Data provided →

=-=-=

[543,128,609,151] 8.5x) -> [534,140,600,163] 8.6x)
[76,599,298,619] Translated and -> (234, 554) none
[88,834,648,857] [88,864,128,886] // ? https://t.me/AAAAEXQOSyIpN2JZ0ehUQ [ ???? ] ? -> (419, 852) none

=-=-=

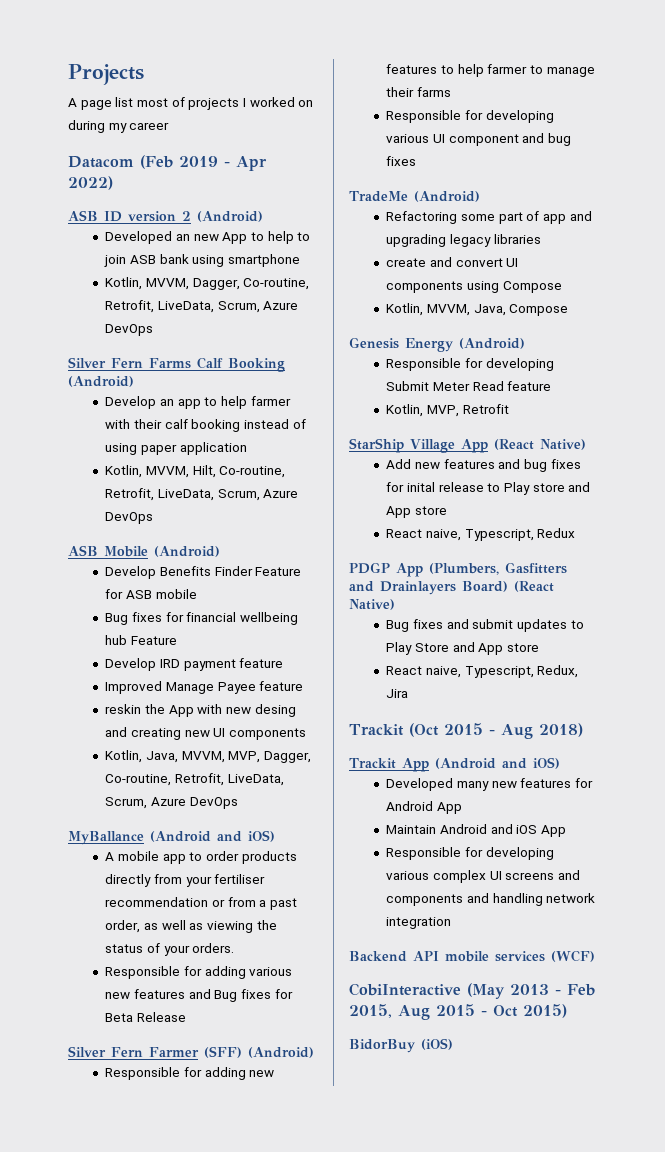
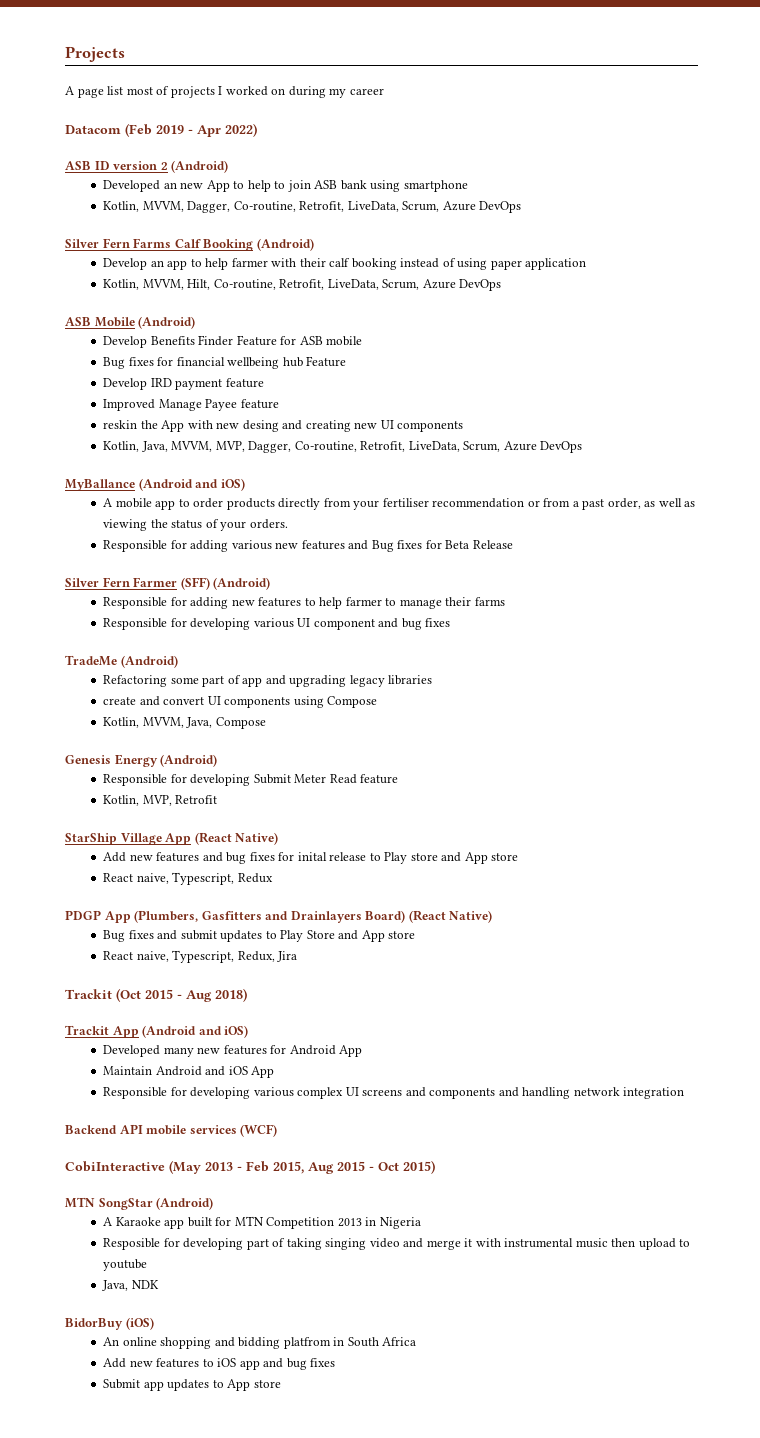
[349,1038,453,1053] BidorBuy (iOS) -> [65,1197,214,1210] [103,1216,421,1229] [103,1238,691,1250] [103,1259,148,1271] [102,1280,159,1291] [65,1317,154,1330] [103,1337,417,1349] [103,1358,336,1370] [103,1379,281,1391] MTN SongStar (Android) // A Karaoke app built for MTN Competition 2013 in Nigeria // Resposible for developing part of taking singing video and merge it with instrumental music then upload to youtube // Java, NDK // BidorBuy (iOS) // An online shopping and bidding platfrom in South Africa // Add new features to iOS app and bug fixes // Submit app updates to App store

=-=-=

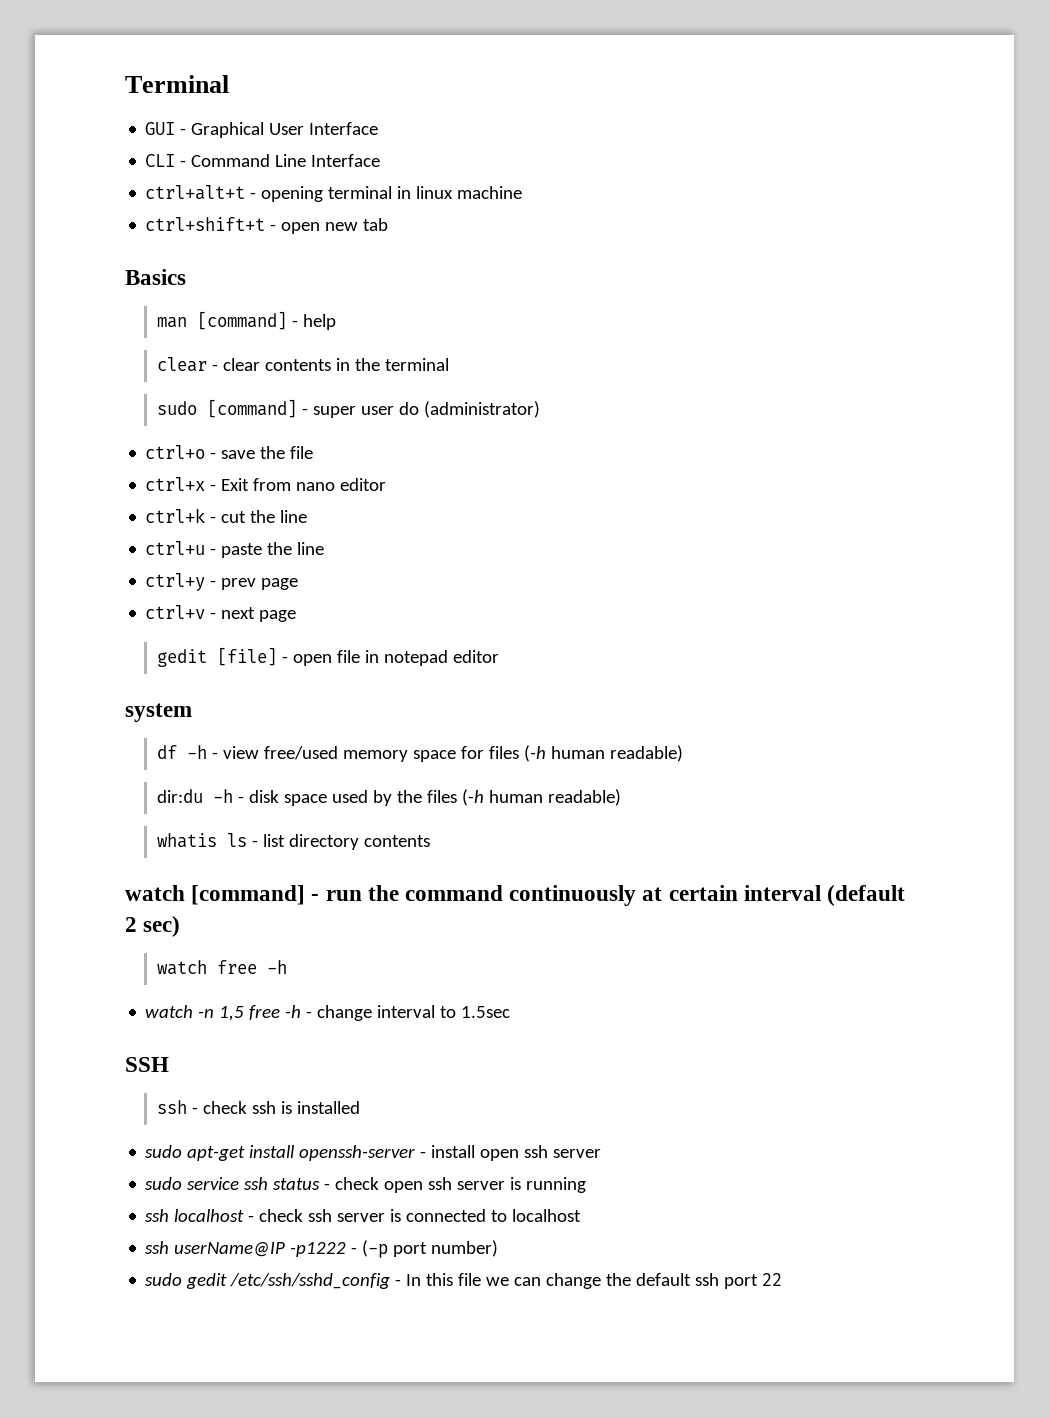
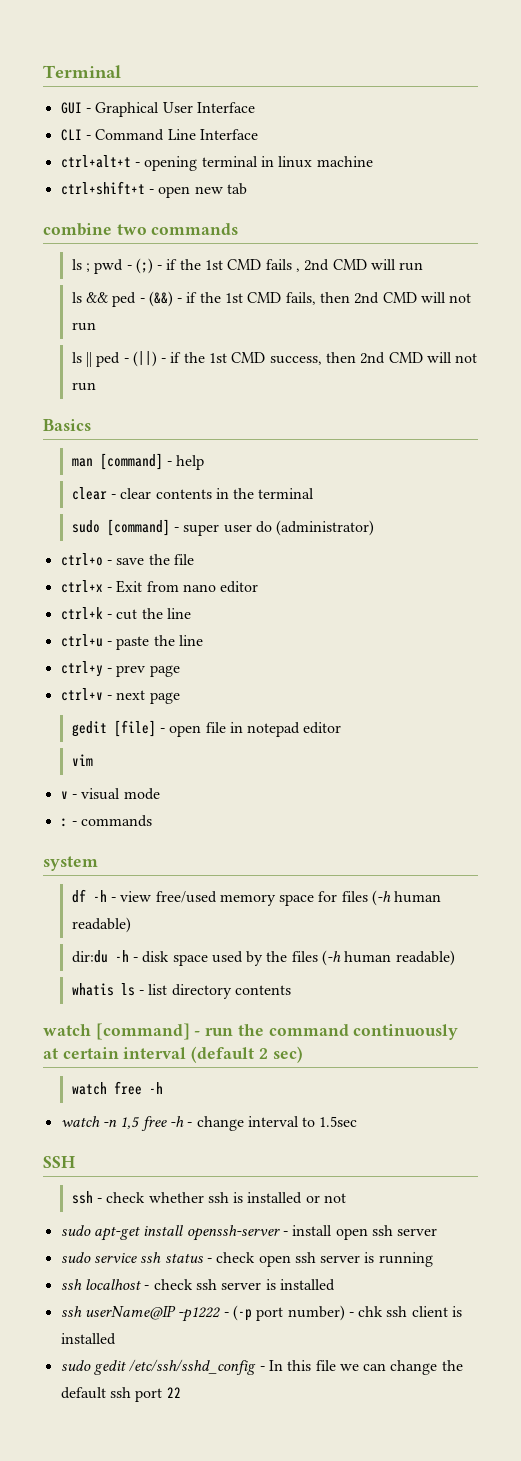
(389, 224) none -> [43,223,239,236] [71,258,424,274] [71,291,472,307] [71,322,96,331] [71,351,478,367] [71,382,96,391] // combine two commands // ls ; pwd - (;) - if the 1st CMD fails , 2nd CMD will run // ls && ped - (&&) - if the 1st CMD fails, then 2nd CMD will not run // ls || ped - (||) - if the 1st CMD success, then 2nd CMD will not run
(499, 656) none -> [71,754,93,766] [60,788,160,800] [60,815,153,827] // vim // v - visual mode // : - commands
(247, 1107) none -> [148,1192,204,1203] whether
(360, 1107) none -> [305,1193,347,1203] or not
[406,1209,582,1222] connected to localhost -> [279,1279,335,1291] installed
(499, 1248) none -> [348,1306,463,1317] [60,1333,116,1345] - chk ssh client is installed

=-=-=

Exercise goal → Above this task is a listing. Restate, word for word and with nothing added, the lines from the one with "[543,128,609,151] 8.5x) ->" through the one with "[88,834,648,857] [88,864,128,886] //".

Your solution →
[543,128,609,151] 8.5x) -> [534,140,600,163] 8.6x)
[76,599,298,619] Translated and -> (234, 554) none
[88,834,648,857] [88,864,128,886] // ? https://t.me/AAAAEXQOSyIpN2JZ0ehUQ [ ???? ] ? -> (419, 852) none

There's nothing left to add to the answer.